Detected change data
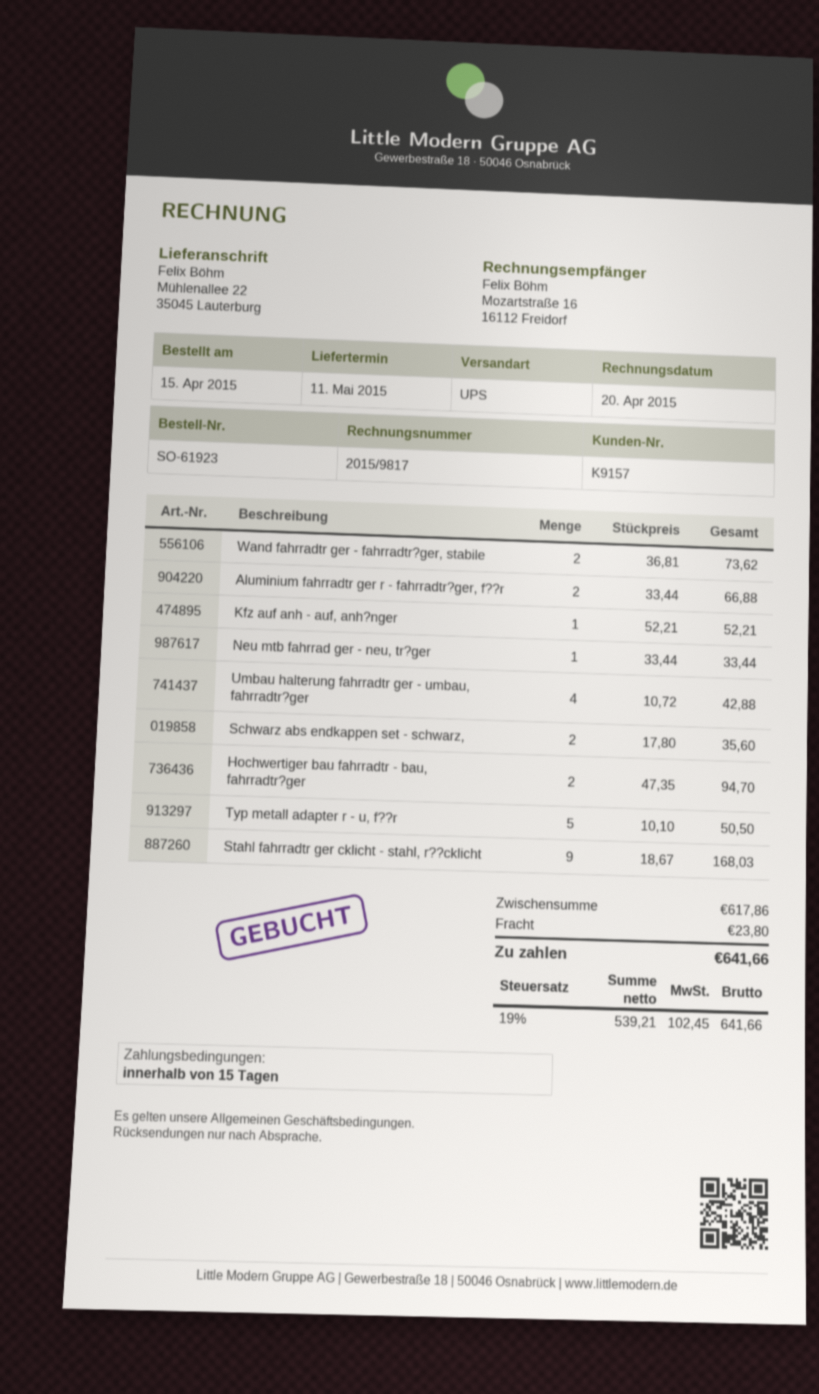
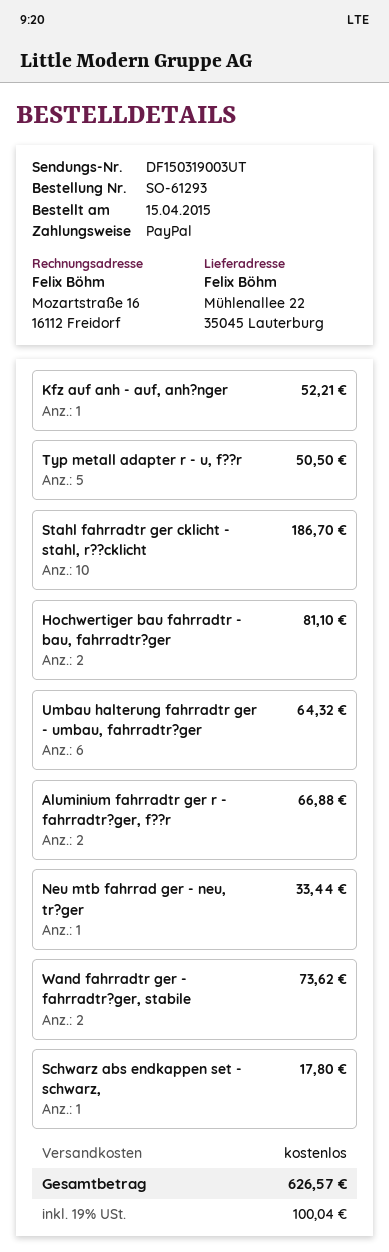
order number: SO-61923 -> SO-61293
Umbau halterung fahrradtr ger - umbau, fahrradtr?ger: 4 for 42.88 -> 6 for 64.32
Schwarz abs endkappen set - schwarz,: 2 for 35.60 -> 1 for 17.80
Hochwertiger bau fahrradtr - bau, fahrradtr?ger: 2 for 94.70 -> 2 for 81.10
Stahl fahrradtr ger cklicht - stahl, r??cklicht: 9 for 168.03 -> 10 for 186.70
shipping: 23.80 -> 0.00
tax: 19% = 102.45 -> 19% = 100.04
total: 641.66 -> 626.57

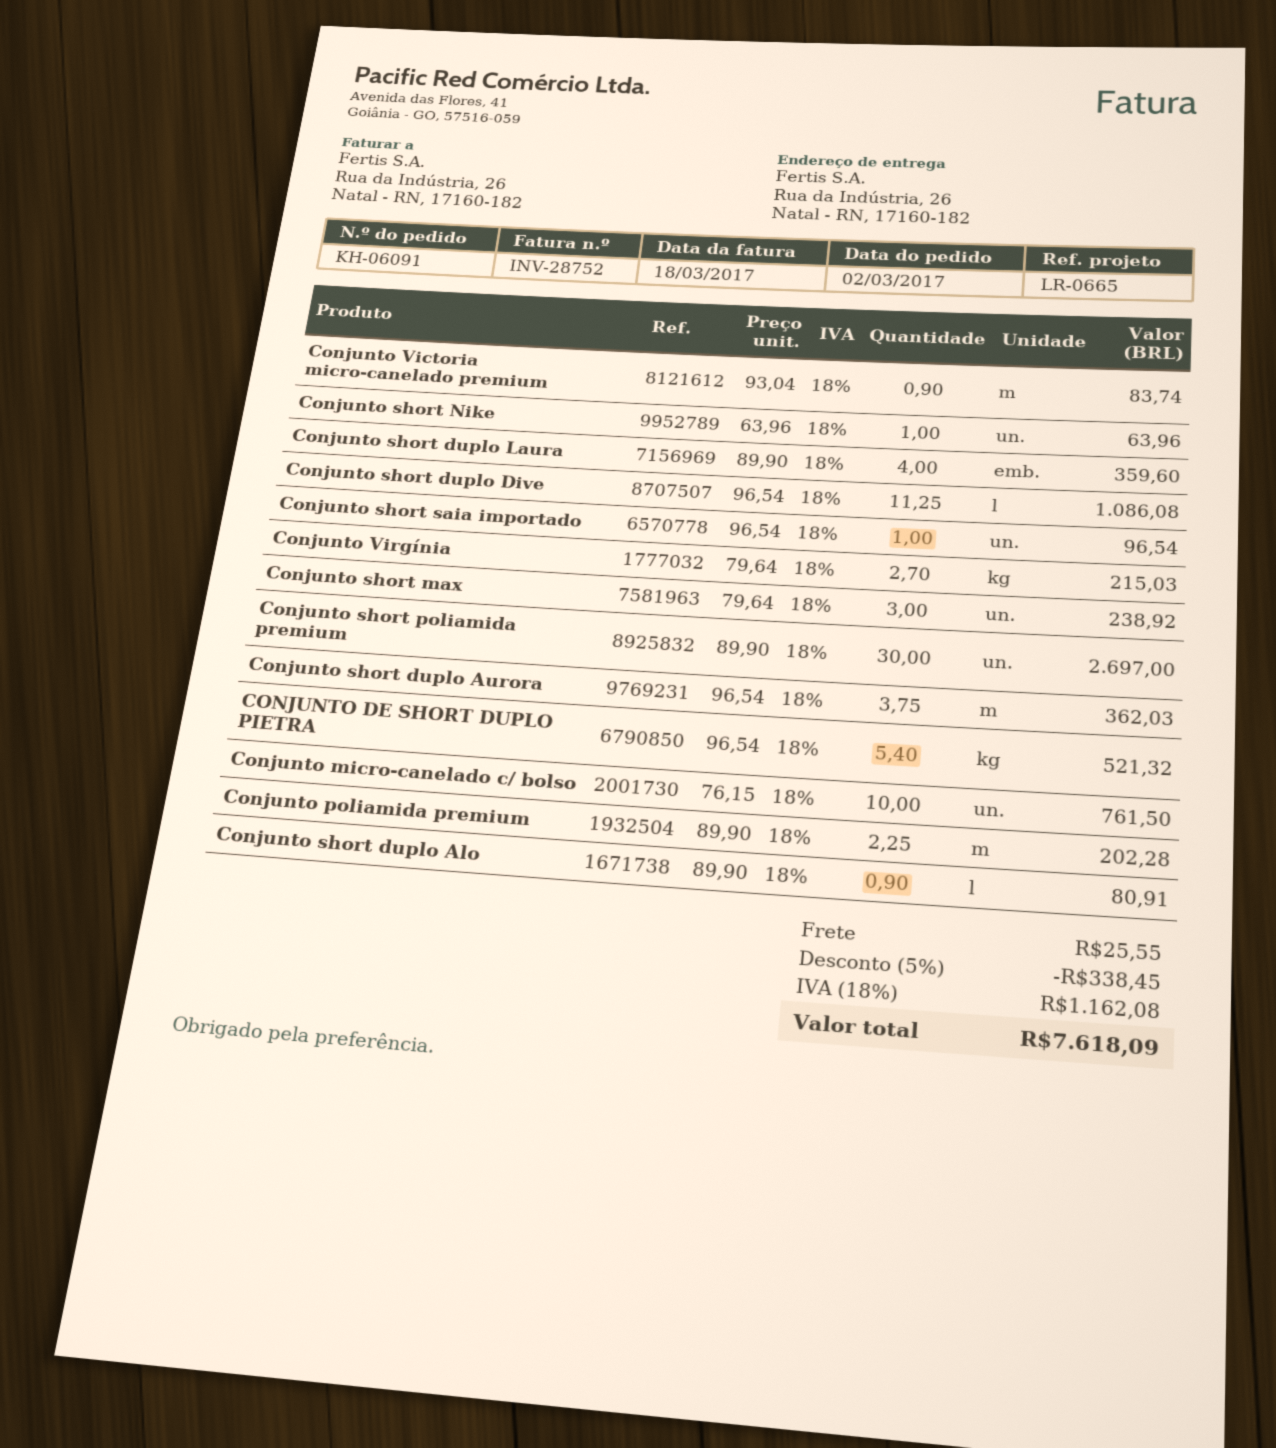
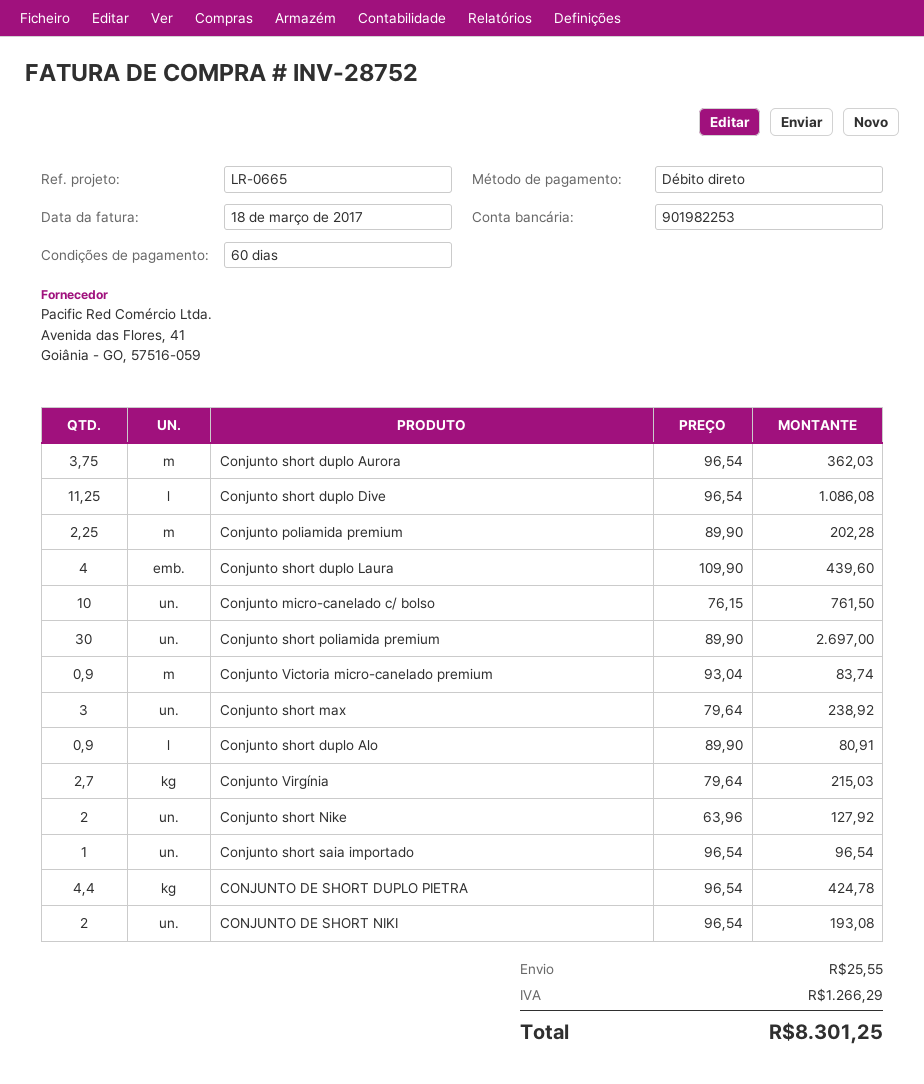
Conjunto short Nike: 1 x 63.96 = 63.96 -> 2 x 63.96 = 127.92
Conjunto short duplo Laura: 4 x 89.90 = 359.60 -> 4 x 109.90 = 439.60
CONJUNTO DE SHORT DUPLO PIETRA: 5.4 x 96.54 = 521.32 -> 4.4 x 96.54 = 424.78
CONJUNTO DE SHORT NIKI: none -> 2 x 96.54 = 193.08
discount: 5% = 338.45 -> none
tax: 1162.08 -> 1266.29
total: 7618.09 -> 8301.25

* INSTRUCTIONS FOR THE TASK
Write out all the entries word for word, but drop the pictures.

* RESULT OF THIS TASK
order number: SO-61923 -> SO-61293
Umbau halterung fahrradtr ger - umbau, fahrradtr?ger: 4 for 42.88 -> 6 for 64.32
Schwarz abs endkappen set - schwarz,: 2 for 35.60 -> 1 for 17.80
Hochwertiger bau fahrradtr - bau, fahrradtr?ger: 2 for 94.70 -> 2 for 81.10
Stahl fahrradtr ger cklicht - stahl, r??cklicht: 9 for 168.03 -> 10 for 186.70
shipping: 23.80 -> 0.00
tax: 19% = 102.45 -> 19% = 100.04
total: 641.66 -> 626.57

Conjunto short Nike: 1 x 63.96 = 63.96 -> 2 x 63.96 = 127.92
Conjunto short duplo Laura: 4 x 89.90 = 359.60 -> 4 x 109.90 = 439.60
CONJUNTO DE SHORT DUPLO PIETRA: 5.4 x 96.54 = 521.32 -> 4.4 x 96.54 = 424.78
CONJUNTO DE SHORT NIKI: none -> 2 x 96.54 = 193.08
discount: 5% = 338.45 -> none
tax: 1162.08 -> 1266.29
total: 7618.09 -> 8301.25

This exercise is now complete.